I’m out” Hastur said and left, taking a fry with him. Avery watched the fry float away. 

 

“I know that rewriting my smut fanfiction is pretty intimate!” Avery argued.

 

That’s my boy” Hastur said and left the room, Derek made a face but continued to write. 

 

“You can’t write sex to save your life,” he said, “it would be more realistic to say you spun around on his penis than what you wrote,” he said, Avery’s jaw dropped. Derek continued to write, the worst part is that he was actually good at writing the smut, he was both realistic about it but kept it still fantasy-like so people on archive our own omega don’t lose their minds about it, because who wants to know about sex facts when reading?

 

Avery watched him write quietly after that, but then whispered again, “it’s missionary, can you make Daigo hold onto him like a star fish or something?” He asked, Derek had to hold his laugh. He did write that in. “How are you good at writing sex? Was it actually true you did have a pimp-line behind the nightclub?” He asked, the hell did Avery mean by actually?!

 

“Where did you get that from?!” Derek asked confused and actually baffled. 

 

“The grapevine,” Avery said as he put his legs to his chest. 

 

“You think I have time for my barista job, game activities and…pimping??” He asked, Avery paused for a moment and started to think, you could almost see the smoke coming out of his head.

 

“Timezones bro,” he answered, there was a light silence between the two for a moment.

 

Yo let me be visible for one moment, he might actually need this knowledge,” Hastur said while doing the peace sign, Derek chose to ignore him and close his yellow eye again. Avery reached into the Popeyes bed and began to eat his food. He smiled when he saw the amount of potatoes he had. Then he grabbed Derek’s food and placed it next to him, but Derek’s hands were busy so Avery just chose to feed him. Derek calmly took bites from the sandwich as he kept typing.

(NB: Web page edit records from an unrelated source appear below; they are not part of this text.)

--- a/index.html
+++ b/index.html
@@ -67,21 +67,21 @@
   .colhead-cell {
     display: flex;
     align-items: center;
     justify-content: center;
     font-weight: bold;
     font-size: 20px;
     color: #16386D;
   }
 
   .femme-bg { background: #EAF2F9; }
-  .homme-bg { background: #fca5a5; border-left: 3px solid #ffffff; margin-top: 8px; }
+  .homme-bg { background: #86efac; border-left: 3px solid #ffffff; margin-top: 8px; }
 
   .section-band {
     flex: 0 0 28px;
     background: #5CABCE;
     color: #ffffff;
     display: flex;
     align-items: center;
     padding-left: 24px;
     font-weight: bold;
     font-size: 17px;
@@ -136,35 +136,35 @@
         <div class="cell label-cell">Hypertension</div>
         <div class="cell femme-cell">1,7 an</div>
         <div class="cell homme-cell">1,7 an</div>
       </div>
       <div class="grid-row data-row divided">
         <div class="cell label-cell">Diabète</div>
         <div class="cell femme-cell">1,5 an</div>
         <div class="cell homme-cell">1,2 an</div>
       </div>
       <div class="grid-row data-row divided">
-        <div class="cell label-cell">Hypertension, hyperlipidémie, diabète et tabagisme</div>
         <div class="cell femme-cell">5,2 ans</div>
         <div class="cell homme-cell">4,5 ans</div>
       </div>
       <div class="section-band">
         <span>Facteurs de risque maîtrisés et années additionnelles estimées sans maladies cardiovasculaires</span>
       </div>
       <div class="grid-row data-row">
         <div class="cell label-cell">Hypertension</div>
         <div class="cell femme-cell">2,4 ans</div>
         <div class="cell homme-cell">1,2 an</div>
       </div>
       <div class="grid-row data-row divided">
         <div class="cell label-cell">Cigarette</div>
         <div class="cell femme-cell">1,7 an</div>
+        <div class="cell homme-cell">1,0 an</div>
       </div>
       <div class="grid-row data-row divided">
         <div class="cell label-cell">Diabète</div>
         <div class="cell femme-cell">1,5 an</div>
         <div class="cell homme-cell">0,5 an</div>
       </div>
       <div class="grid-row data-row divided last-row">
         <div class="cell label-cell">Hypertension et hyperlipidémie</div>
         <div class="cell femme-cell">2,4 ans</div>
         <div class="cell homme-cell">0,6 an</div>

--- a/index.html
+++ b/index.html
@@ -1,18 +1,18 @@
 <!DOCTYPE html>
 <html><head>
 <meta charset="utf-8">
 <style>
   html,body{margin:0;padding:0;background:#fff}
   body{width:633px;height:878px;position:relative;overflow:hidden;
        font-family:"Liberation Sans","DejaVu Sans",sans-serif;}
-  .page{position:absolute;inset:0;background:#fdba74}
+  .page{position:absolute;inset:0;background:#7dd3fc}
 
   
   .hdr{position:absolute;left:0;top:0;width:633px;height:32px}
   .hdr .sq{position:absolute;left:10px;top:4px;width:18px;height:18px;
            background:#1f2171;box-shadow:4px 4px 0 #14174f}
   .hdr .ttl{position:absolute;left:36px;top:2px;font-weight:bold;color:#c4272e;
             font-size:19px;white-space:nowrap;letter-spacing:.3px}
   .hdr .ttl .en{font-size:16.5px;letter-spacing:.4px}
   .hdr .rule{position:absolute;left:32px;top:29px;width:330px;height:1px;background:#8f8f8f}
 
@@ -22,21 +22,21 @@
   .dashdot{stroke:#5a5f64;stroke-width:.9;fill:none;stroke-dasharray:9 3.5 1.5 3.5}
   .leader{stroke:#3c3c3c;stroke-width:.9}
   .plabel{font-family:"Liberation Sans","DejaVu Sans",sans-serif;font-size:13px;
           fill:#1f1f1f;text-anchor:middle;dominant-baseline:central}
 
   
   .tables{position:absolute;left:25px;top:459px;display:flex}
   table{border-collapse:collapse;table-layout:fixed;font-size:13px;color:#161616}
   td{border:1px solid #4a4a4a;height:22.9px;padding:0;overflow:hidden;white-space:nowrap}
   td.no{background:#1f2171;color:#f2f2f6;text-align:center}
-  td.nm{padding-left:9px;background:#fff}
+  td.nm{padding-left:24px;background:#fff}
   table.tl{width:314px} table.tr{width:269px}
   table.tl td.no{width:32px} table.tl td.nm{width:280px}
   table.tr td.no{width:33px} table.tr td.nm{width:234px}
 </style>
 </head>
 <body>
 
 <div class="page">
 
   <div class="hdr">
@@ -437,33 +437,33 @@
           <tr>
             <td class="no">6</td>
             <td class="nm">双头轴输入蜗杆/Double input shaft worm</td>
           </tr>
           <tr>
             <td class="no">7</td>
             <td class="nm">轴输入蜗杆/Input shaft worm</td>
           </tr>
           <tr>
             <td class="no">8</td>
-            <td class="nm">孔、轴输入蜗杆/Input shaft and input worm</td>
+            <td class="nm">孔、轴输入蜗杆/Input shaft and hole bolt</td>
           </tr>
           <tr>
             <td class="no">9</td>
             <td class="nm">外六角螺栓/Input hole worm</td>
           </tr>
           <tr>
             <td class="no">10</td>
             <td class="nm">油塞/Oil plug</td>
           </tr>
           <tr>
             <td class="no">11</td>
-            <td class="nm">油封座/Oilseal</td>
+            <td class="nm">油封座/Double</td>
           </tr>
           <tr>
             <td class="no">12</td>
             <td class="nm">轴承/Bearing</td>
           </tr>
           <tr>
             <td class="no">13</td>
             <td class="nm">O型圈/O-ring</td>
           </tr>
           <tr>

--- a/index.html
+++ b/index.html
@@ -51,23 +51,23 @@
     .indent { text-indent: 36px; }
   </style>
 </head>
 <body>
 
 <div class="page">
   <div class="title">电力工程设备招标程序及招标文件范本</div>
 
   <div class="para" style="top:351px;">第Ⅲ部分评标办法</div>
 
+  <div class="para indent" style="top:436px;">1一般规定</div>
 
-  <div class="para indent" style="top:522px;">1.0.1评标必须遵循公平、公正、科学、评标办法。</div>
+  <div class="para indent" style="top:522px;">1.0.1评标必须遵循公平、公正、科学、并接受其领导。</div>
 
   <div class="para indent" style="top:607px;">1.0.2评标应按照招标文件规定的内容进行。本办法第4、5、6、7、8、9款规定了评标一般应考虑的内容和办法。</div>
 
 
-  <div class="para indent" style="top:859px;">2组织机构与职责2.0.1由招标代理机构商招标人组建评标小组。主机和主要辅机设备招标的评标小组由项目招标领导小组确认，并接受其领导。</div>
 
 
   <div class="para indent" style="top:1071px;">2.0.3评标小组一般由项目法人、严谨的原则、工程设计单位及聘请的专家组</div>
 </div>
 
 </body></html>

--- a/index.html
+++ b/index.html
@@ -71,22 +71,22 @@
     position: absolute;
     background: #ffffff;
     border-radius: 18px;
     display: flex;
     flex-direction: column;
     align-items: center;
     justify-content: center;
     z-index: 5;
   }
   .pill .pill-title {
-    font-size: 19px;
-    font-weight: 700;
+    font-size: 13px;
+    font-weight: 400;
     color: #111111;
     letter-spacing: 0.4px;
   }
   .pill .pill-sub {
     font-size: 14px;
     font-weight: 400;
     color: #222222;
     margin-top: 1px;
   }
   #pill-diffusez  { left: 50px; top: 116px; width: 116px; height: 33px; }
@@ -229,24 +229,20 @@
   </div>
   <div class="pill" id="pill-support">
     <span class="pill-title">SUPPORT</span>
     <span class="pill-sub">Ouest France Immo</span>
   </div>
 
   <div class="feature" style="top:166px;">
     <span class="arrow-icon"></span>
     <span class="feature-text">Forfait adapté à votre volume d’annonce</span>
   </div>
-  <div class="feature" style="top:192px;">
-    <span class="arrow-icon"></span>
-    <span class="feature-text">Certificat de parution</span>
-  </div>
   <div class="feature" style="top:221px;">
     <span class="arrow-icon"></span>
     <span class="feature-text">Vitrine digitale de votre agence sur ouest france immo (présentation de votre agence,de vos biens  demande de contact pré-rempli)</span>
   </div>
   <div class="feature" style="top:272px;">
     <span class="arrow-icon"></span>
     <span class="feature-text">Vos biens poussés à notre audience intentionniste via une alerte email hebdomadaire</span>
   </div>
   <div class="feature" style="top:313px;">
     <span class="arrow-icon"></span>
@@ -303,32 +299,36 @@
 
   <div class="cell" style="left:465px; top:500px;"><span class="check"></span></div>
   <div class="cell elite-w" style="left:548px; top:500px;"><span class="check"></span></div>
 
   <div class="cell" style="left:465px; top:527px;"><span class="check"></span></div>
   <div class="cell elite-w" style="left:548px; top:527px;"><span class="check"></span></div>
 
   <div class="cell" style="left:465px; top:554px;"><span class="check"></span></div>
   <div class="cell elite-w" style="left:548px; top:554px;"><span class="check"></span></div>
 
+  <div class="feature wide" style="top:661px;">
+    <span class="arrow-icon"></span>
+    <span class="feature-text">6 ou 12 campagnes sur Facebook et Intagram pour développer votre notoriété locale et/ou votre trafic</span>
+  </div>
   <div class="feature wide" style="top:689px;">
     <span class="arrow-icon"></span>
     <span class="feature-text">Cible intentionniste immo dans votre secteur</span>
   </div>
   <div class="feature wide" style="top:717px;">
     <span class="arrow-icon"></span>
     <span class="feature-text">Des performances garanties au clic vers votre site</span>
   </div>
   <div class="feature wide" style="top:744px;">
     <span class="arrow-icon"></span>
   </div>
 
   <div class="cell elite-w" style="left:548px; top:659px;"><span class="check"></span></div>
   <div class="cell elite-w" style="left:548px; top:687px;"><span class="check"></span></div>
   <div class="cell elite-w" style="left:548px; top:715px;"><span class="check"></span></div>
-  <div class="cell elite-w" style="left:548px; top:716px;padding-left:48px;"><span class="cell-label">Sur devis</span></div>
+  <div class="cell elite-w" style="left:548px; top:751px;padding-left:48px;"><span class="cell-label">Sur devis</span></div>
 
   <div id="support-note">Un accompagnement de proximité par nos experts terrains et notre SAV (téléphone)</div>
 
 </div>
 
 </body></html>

Avery smiled and ate his tenders calmly.

 

“These tenders are so tender on the inside, that chef must’ve gotten some good head last night” Avery said as he kept eating, Derek’s face contorted quietly.

 

Son </3” Hastur said from behind. 

 

“Just eat, Avery…” Derek said and patted his head slowly. Derek kept writing and listening to Avery requests on the side, soon enough they were full and the fix was finished.

 

“There, a proper fic,” Derek said as he cracked his knuckles again, Avery blinked and cheered as he looked at his computer the opened up Ao3 happily to post it. 

 

“Thank you, Derek!!” He cheered as he paused at the tags. Derek looked over and sighed.

 

“Don’t put that damn “I don’t know tags” tag, I’ll help you.” He said and started to type those out to.